First, a warehouse in east London being used to supply aid to Ukraine burned down. Weeks later, an Ikea in Vilnius, Lithuania, mysteriously caught fire.
Swedish investigators were already looking into the possibility that several railway derailments could have been caused by a state-backed saboteur.
Then an inferno engulfed the largest shopping centre in Warsaw, Poland’s capital. It was Donald Tusk, the Polish prime minister, who began joining the dots to suggest the West was under attack by Russian espionage.
“We are examining the threads – they are quite likely – that the Russian services had something to do with the Marywilska fire,” he said last month.
His claims were further bolstered when a former Russian soldier was arrested north of Paris this week after explosives detonated in his hotel room.
Warnings from European intelligence agencies that Russia is plotting acts of sabotage on the Continent in its escalation of the stand-off with the Nato military alliance have been thrust into the limelight.
An intelligence assessment shared with Western governments claims that Russia’s notorious GRU military intelligence agency, known for its attacks on foreign soil using highly trained agents, is now turning to criminal gangs to carry out attacks in Europe.
The Kremlin’s spy network was dealt a blow in the weeks after Russia’s invasion of Ukraine on Feb 24 2022, when more than 600 of its intelligence officers in Europe with diplomatic cover were expelled.
Britain used a similar tactic when James Cleverly, the Home Secretary, expelled Col Maxim Elovik, Moscow’s defence attache, after the allegedly Russia-linked arson attack on the east London warehouse that was being used by a business providing aid to Ukraine.

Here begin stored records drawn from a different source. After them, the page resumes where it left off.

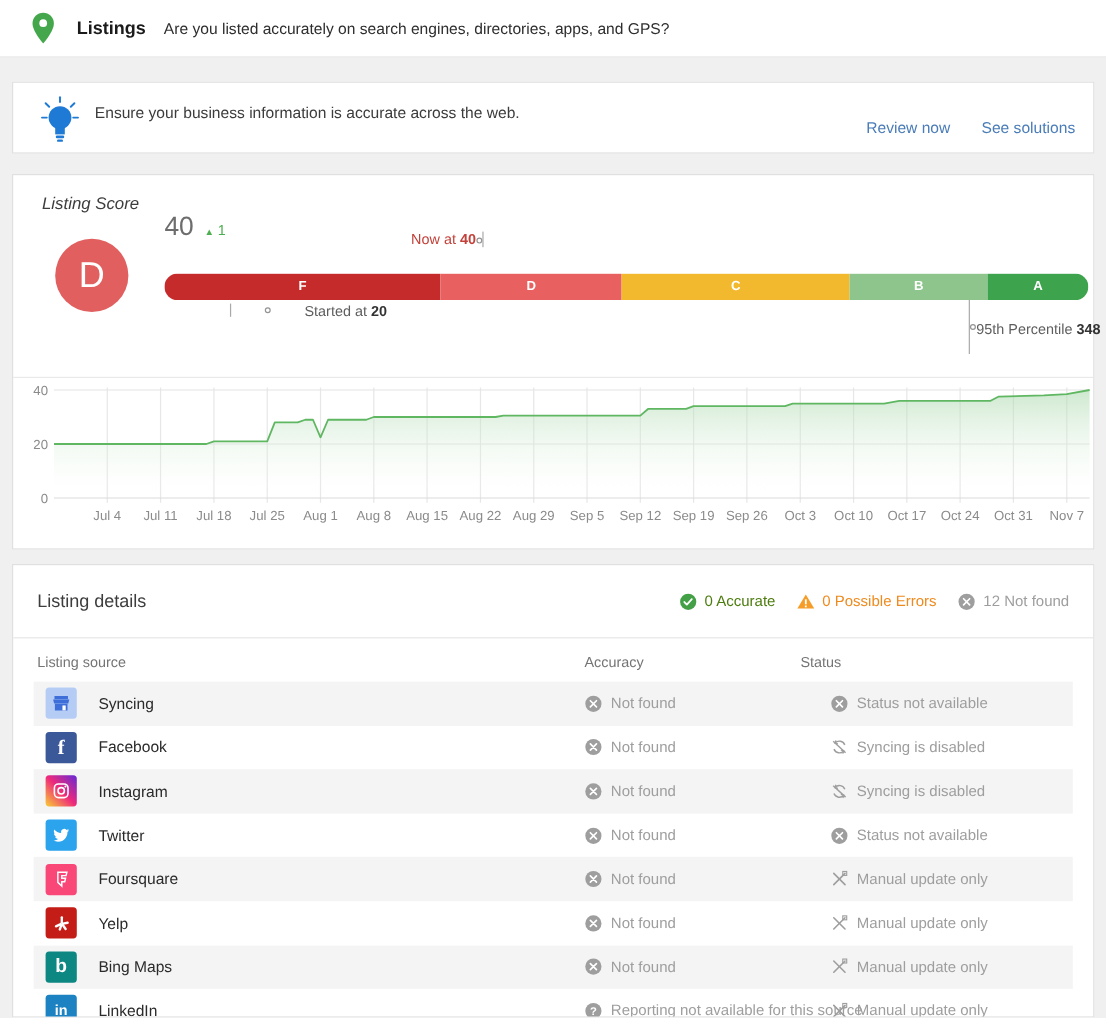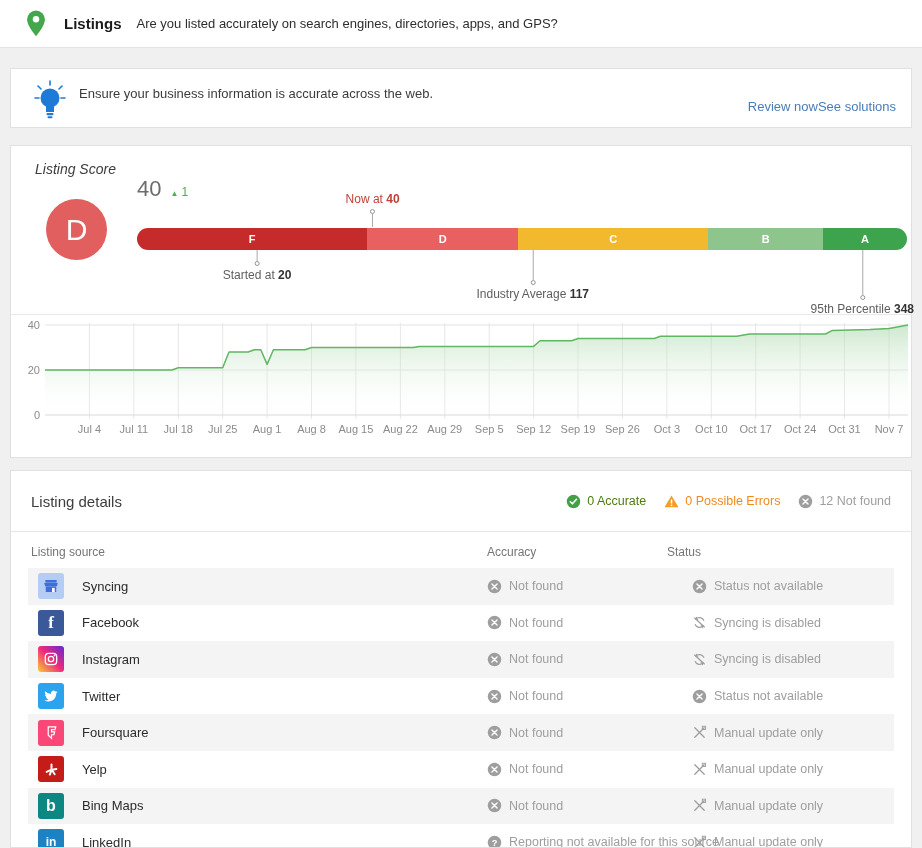--- a/index.html
+++ b/index.html
@@ -16,7 +16,7 @@
   .banner{position:absolute;left:10px;right:10px;top:68px;height:60px;background:#fff;border:1px solid #e0e0e0;box-sizing:border-box;}
   .bulb{position:absolute;left:18px;top:8px;}
   .banner-msg{position:absolute;left:68px;top:17px;font-size:13px;color:#3c3c3c;}
-  .banner-links{position:absolute;right:15px;bottom:13px;display:flex;}
+  .banner-links{position:absolute;right:15px;bottom:13px;display:flex;gap:26px;}
   .blink{color:#4a7cb8;font-size:13px;cursor:pointer;text-decoration:none;}
 
   

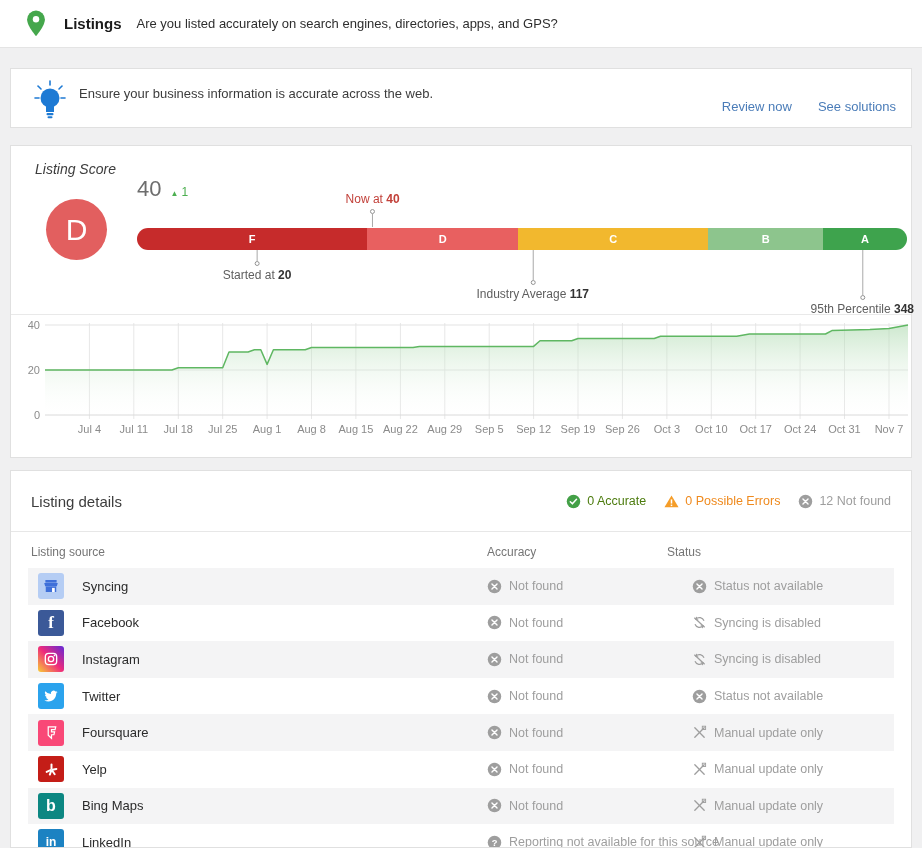--- a/index.html
+++ b/index.html
@@ -32,7 +32,7 @@
   .grade-bar{position:absolute;left:0;top:82px;width:100%;height:22px;border-radius:11px;overflow:hidden;display:flex;}
   .seg{display:flex;align-items:center;justify-content:center;color:#fff;font-size:11px;font-weight:bold;}
 
-  .marker{position:absolute;transform:translateX(-50%);display:flex;flex-direction:column;align-items:center;}
+  .marker{position:absolute;transform:translateX(-50%);display:flex;flex-direction:row;align-items:center;}
   .m-label{font-size:12px;color:#5e5e5e;white-space:nowrap;line-height:14px;}
   .m-label b{color:#333;}
   .m-now .m-label, .m-now .m-label b{color:#c2413a;}

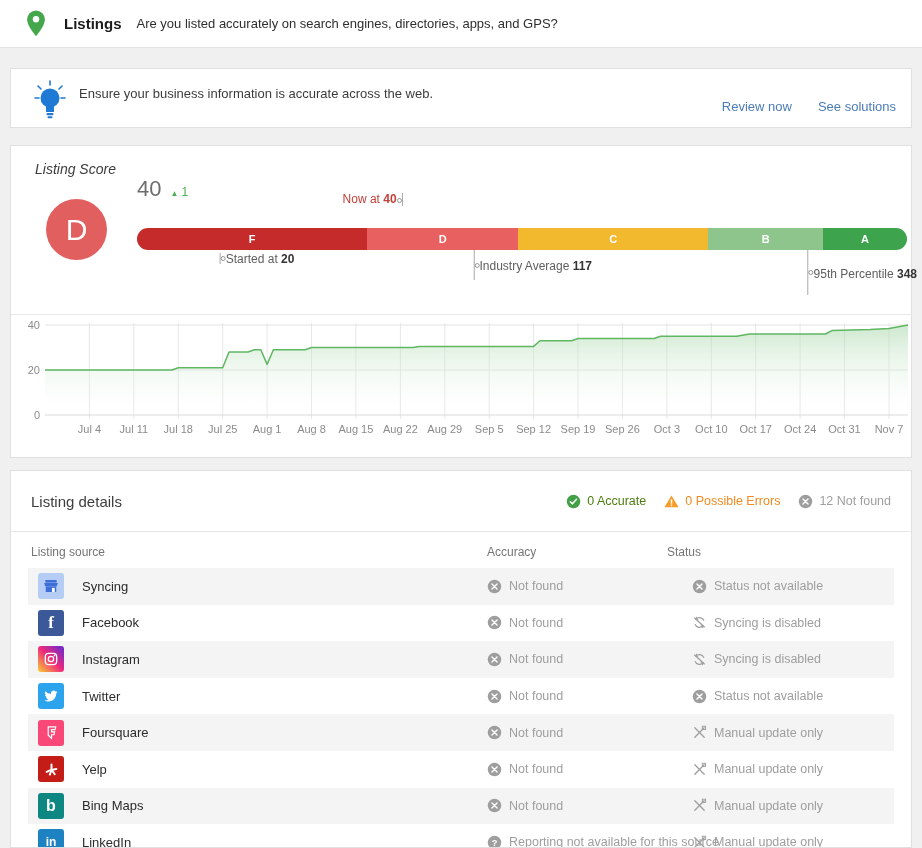--- a/index.html
+++ b/index.html
@@ -41,7 +41,7 @@
   .m-now{top:46px;}
   .m-now .pin-dot{margin-top:3px;}
   .m-now .pin-line{height:13px;}
-  .m-start{top:104px;} .m-start .pin-line{height:11px;}
+  .m-start{top:104px;gap:28px;} .m-start .pin-line{height:11px;}
   .m-ind{top:104px;}   .m-ind .pin-line{height:30px;}
   .m-pct{top:104px;}   .m-pct .pin-line{height:45px;}
   .marker.below .m-label{margin-top:2px;}

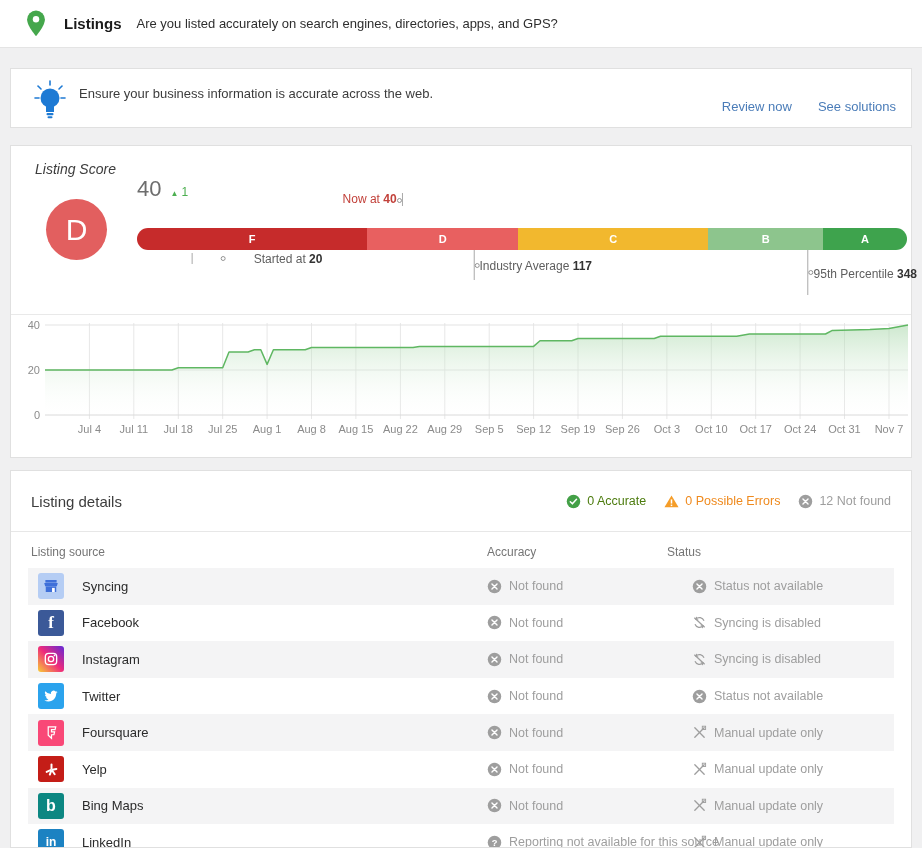--- a/index.html
+++ b/index.html
@@ -136,11 +136,6 @@
         <span class="pin-line"></span>
         <span class="pin-dot"></span>
         <span class="m-label"><span>Started at</span>&nbsp;<b>20</b></span>
-      </div>
-      <div class="marker m-ind below" style="left: 51.4%;">
-        <span class="pin-line"></span>
-        <span class="pin-dot"></span>
-        <span class="m-label"><span>Industry Average</span>&nbsp;<b>117</b></span>
       </div>
       <div class="marker m-pct below" style="left: 94.2%;">
         <span class="pin-line"></span>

Four men will go on trial next year accused of setting fire to the commercial property, a court heard last month.
Alexander Lord, lead Europe-Eurasia analyst at Sibylline, a geopolitical risk firm, said: “The capabilities these gangs can provide are pretty low-level, but they can still achieve Russian foreign policy objectives, namely, destabilising the West, deterring European decision-makers against supporting Ukraine and exacerbating polarisation and societal tensions across not only Nato but the European Union.”
The lack of sophistication is a particular worry for Western intelligence services, with the proxies now relied on by the Kremlin more likely to cause collateral damage because of their lack of skills with explosives.
A Western counter-intelligence officer told the Financial Times: “There is a greater chance of collateral damage and casualties as the proxies are not skilled in tradecraft, such as explosives.”
Their theory was displayed earlier this week when the former Russian soldier, from Ukraine’s eastern Donbas region, was badly burned in an explosion on Tuesday in a hotel room in Roissy-en-France, near Paris’s Charles de Gaulle airport.
Investigators confirmed they had discovered bomb-making materials, as Volodymyr Zelensky, the Ukrainian president, arrived in France to join commemorations marking the 80th anniversary of D-Day.